Мы знали, что в Чикаго есть трущобы, что там не может не быть трущоб. Но что они находятся в самом центре города — это была полнейшая неожиданность. Походило на то, что Мичиган авеню лишь декорация города и достаточно ее поднять, чтобы увидеть настоящий город.

Это первое впечатление в общем оказалось правильным. Мы бродили по городу несколько дней, вес больше и больше поражаясь бессмысленному нагромождению составляющих его частей. Даже с точки зрения капитализма, возводящего в закон одновременное существование на земле богатства и бедности, Чикаго может показаться тяжелым, неуклюжим, неудобным городом. Едва ли где нибудь на свете рай и ад переплелись так тесно, как в Чикаго. Рядом с мраморной и гранитной облицовкой небоскребов на Мичиган авеню — омерзительные переулочки, грязные и вонючие. В центре города торчат заводские трубы и проходят поезда, окутывая дома паром и дымом. Некоторые бедные улицы выглядят как после землетрясения, сломанные заборы, покосившиеся крыши дощатых лачуг, криво подвешенные провода, какие то свалки ржавой металлической дряни, расколоченных унитазов и полуистлевших подметок, замурзанные детишки в лохмотьях. И сейчас же, в нескольких шагах, — превосходная широкая улица, усаженная деревьями и застроенная красивыми особнячками с зеркальными стеклами, красными черепичными крышами, «паккардами» и «кадиллаками» у подъездов. В конце концов это близкое соседство ада делает жизнь в раю тоже не очень то приятной. И это в одном из самых богатых, если не в самом богатом городе мира!

По улицам мечутся газетчики с криком:

— Убийство полицейского!

— Налет на банк!

— Сыщик Томас убил на месте гангстера Джеймса, по прозвищу «Малютка»!

— Гангстер Филиппс, по прозвищу «Ангелочек», убил на месте сыщика Паттерсона!

— Арест ракетира!

— Киднап на Мичиган авеню!

В этом городе стреляют. Было бы удивительно, если бы здесь не стреляли, не крали миллионерских детей (вот это и есть «киднап»), не содержали бы тайных публичных домов, не занимались ракетом. Ракет — самая верная и доходная профессия, если ее можно назвать профессией. Нет почти ни одного вида человеческой деятельности, которого бы не коснулся ракет. В магазин входят широкоплечие молодые люди в светлых шляпах и просят, чтобы торговец аккуратно, каждый месяц, платил бы им, молодым людям в светлых шляпах, дань. Тогда они постараются уменьшить налог, который торговец уплачивает государству. Если торговец не соглашается, молодые люди вынимают ручные пулеметы («машин ган») и принимаются стрелять в прилавок. Тогда торговец соглашается. Это — ракет. Потом приходят другие молодые люди и вежливо просят, чтобы торговец платил им дань за то, что они избавят его от первых молодых людей. И тоже стреляют в прилавок. Это тоже ракет. Работники желтых профсоюзов получают от фабрикантов деньги за срыв забастовки. У рабочих они же получают деньги за то, что устраивают их на работу. И это ракет. Артисты платят десять процентов своего заработка каким то агентам по найму рабочей силы даже тогда, когда достают работу сами. И это ракет. Доктор по внутренним болезням посылает больного печенью к зубному врачу для консультации и получает от него сорок процентов гонорара. Тоже — ракет.

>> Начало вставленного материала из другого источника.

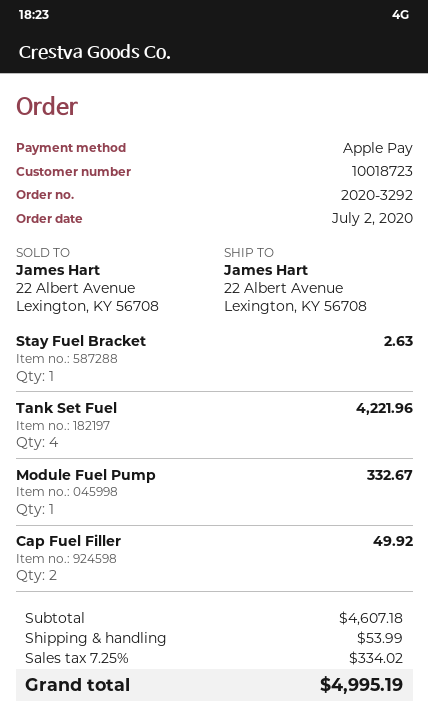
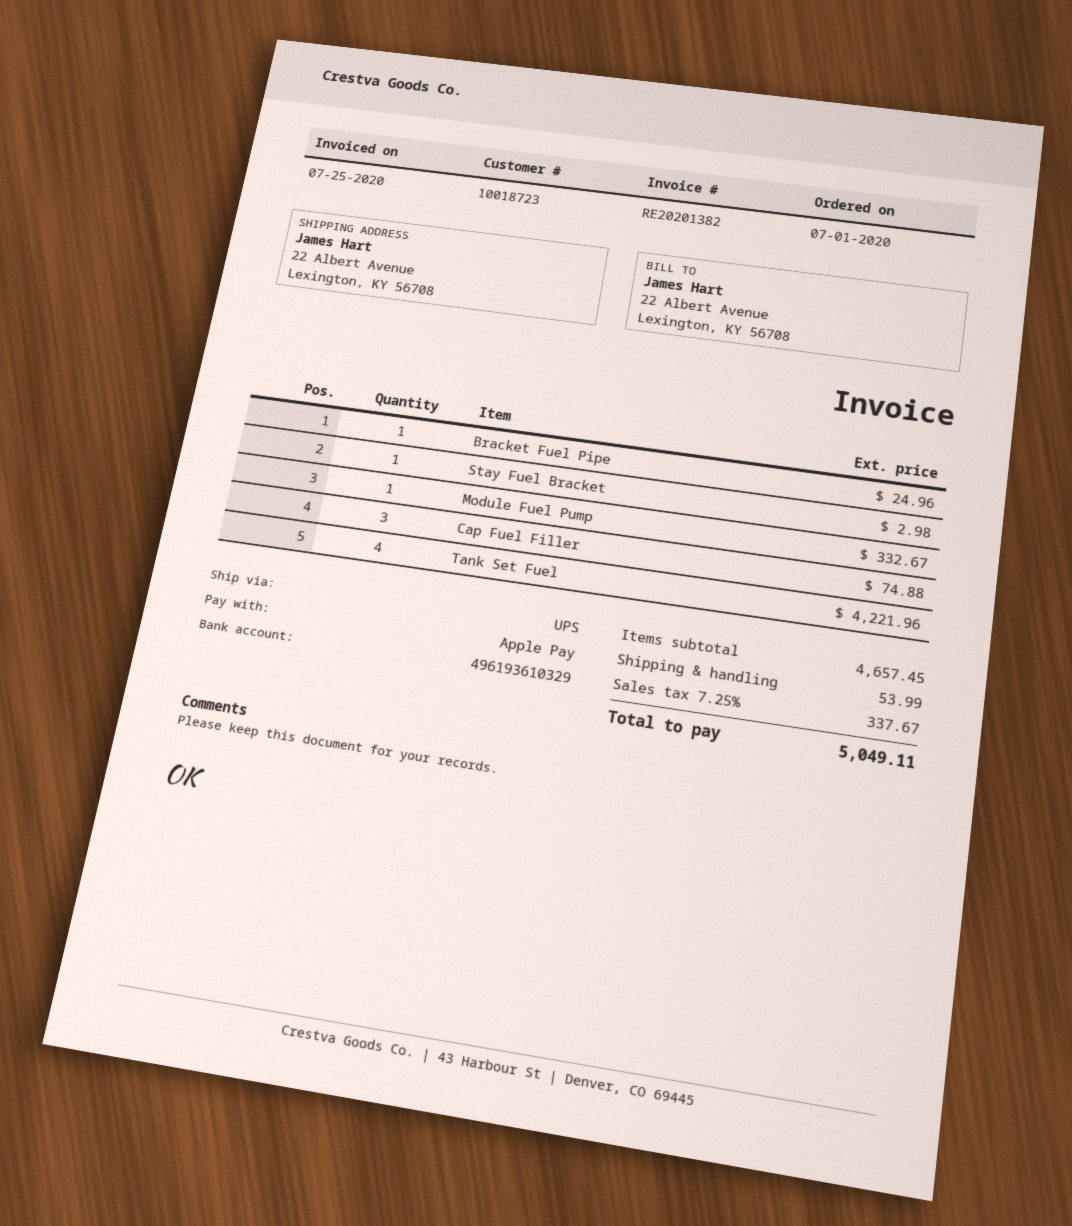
order date: 2020-07-02 -> 2020-07-01
Stay Fuel Bracket: 1 for 2.63 -> 1 for 2.98
Cap Fuel Filler: 2 for 49.92 -> 3 for 74.88
Bracket Fuel Pipe: none -> 1 for 24.96
subtotal: 4607.18 -> 4657.45
tax: 7.25% = 334.02 -> 7.25% = 337.67
total: 4995.19 -> 5049.11

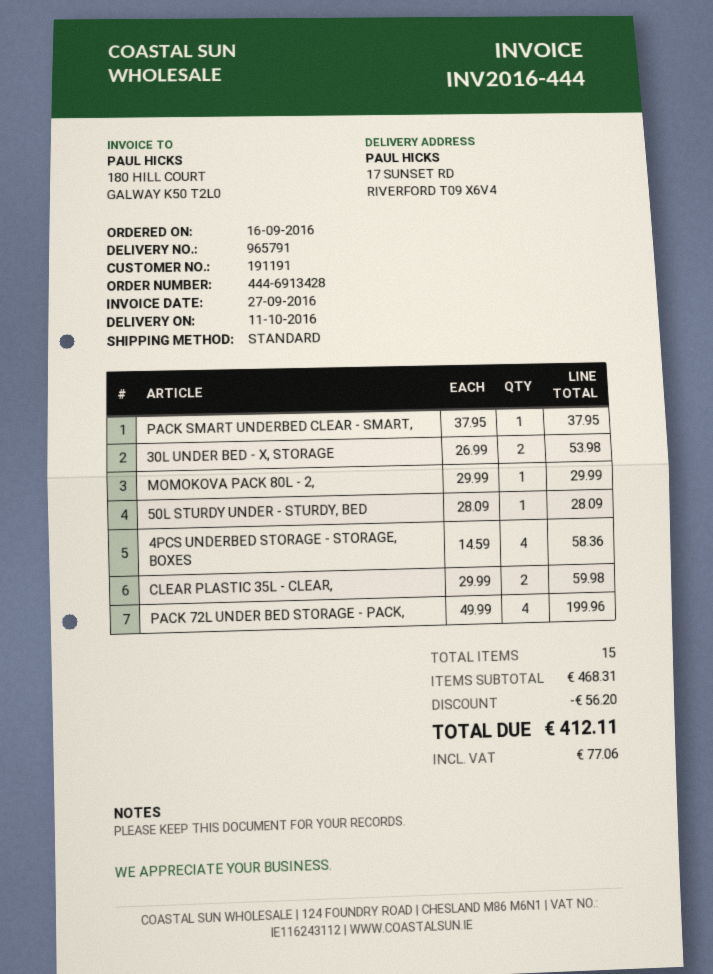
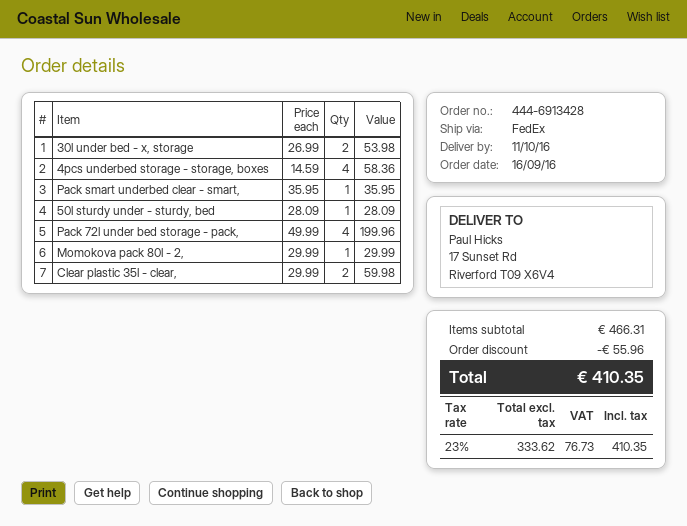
shipping method: standard -> FedEx
PACK SMART UNDERBED CLEAR - SMART,: 1 x 37.95 = 37.95 -> 1 x 35.95 = 35.95
subtotal: 468.31 -> 466.31
discount: 56.20 -> 55.96
tax: 77.06 -> 76.73
total: 412.11 -> 410.35

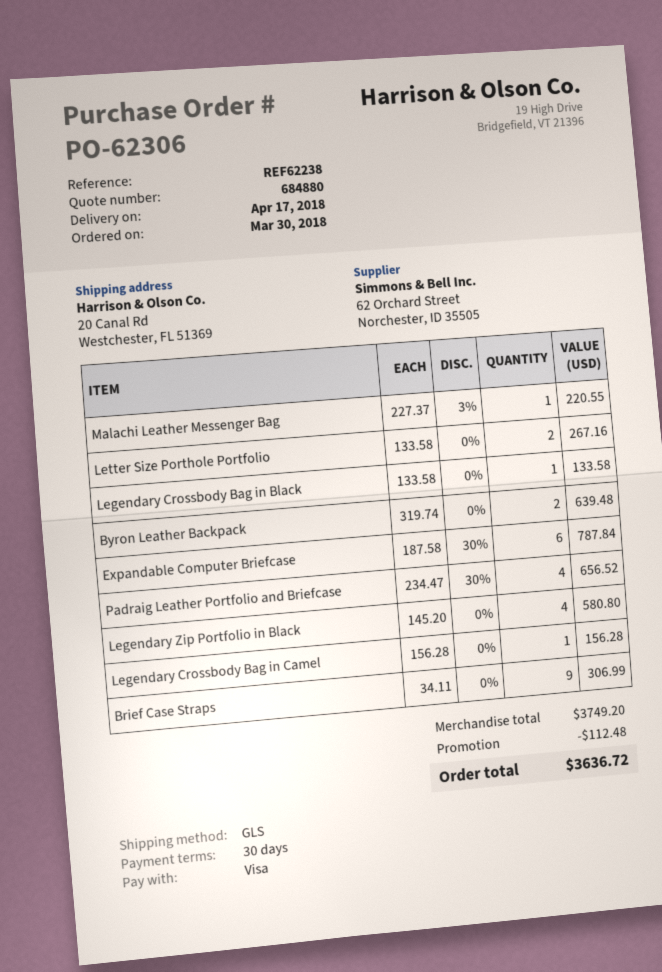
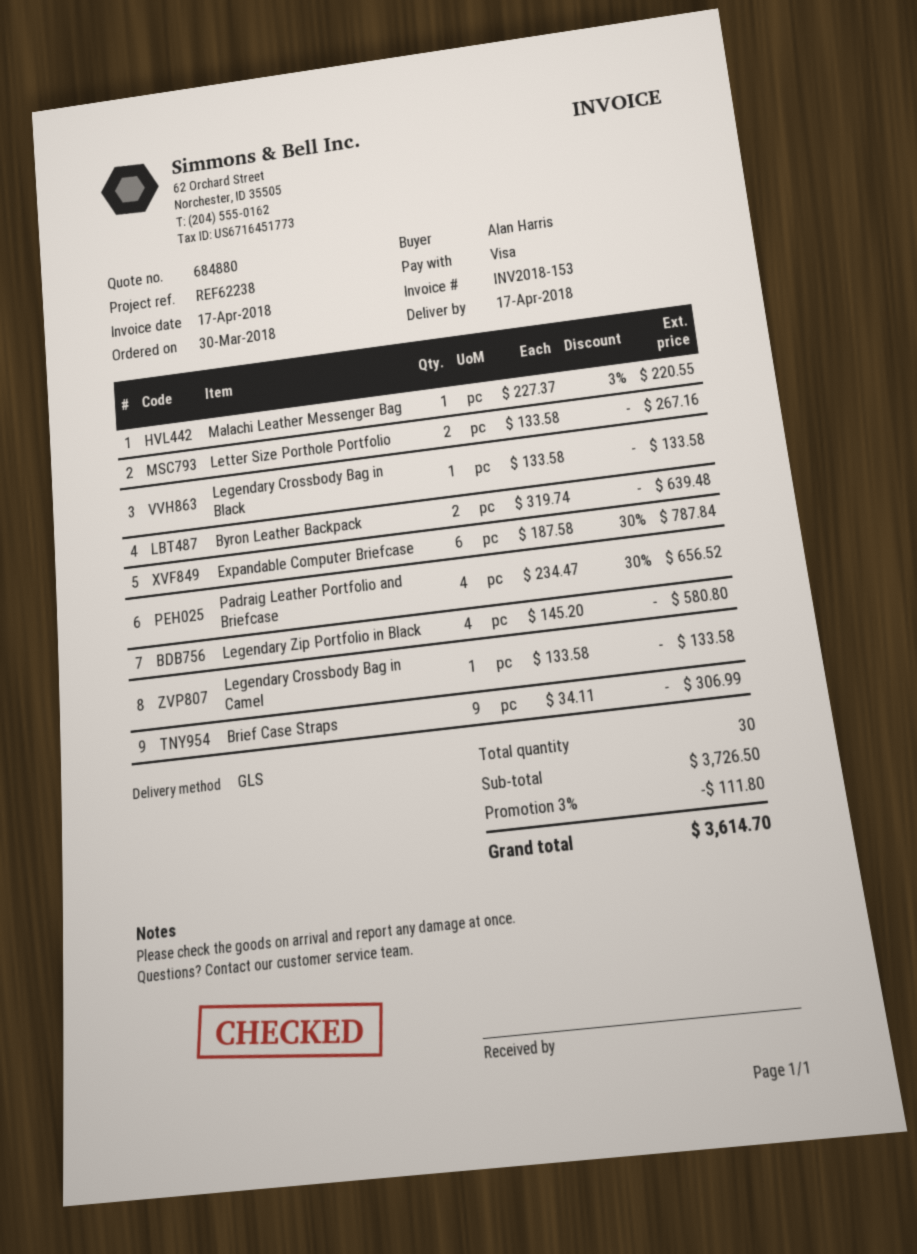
Legendary Crossbody Bag in Camel: 1 x 156.28 = 156.28 -> 1 x 133.58 = 133.58
subtotal: 3749.20 -> 3726.50
discount: 112.48 -> 111.80
total: 3636.72 -> 3614.70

А бывает так. Это рассказал нам один чикагский доктор.

— Незадолго до выборов в конгресс штата Иллинойс, — сказал доктор, — ко мне домой пришел человек, которого я никогда в жизни не видел. Это был «политишен» из республиканской партии. «Политишен» — делец, человек, профессией которого является низкая политика. Политика — для него заработок. Я ненавижу тип этих людей — мордатых, грубых, наглых. Обязательно у них во рту слюнявая сигара, шляпа надета чересчур набекрень, тупые глазищи и фальшивый перстень на толстом пальце. «Гуд монинг, док! — сказал мне этот человек. — Здравствуйте, доктор! За кого вы думаете голосовать?» Я хотел дать ему в морду и выкинуть его на улицу. Но, соразмерив ширину наших плеч, понял, что если кто и вылетит на улицу, то скорее всего это буду я. Поэтому я скромно сказал, что буду голосовать за того кандидата, который мне больше понравится. «Хорошо, — сказал „политишен“. — У вас, кажется, есть дочь и она уже четыре года дожидается места учительницы?» Я ответил, что есть и дожидается. «Так вот, — сказал мой непрошеный гость, — если вы будете голосовать за нашего кандидата, мы постараемся устроить вашу дочь на работу. При этом мы ничего твердо вам не обещаем. Но если вы будете голосовать за нашего противника, то тут уж я могу сказать твердо: никогда ваша дочь не получит работу, никогда она не будет учительницей». На этом разговор закончился. «До свиданья, доктор! — сказал он на прощанье. — В день выборов я за вами заеду». Ну, конечно, я очень сердился, даже страдал, возмущался этим бесстыдством. Но в день выборов он действительно заехал за мной на автомобиле. Опять в дверь моего дома просунулась его толстая сигара. «Гуд монинг, док! — сказал он. — Могу вас подвезти к избирательному пункту». И, вы знаете, я с ним поехал. Я подумал, что в конце концов не все ли равно, кто будет избран — демократ или республиканец. А дочь, может быть, получит работу. Я еще никому не рассказывал об этом, кроме вас, — было стыдно. Но вот такой политической жизнью живу не я один. Всюду ракет, всюду оказывается принуждение в той или иной форме, и если хочешь быть по настоящему честным, то надо стать коммунистом. Но для этого сейчас нужно все принести в жертву. Мне это трудно».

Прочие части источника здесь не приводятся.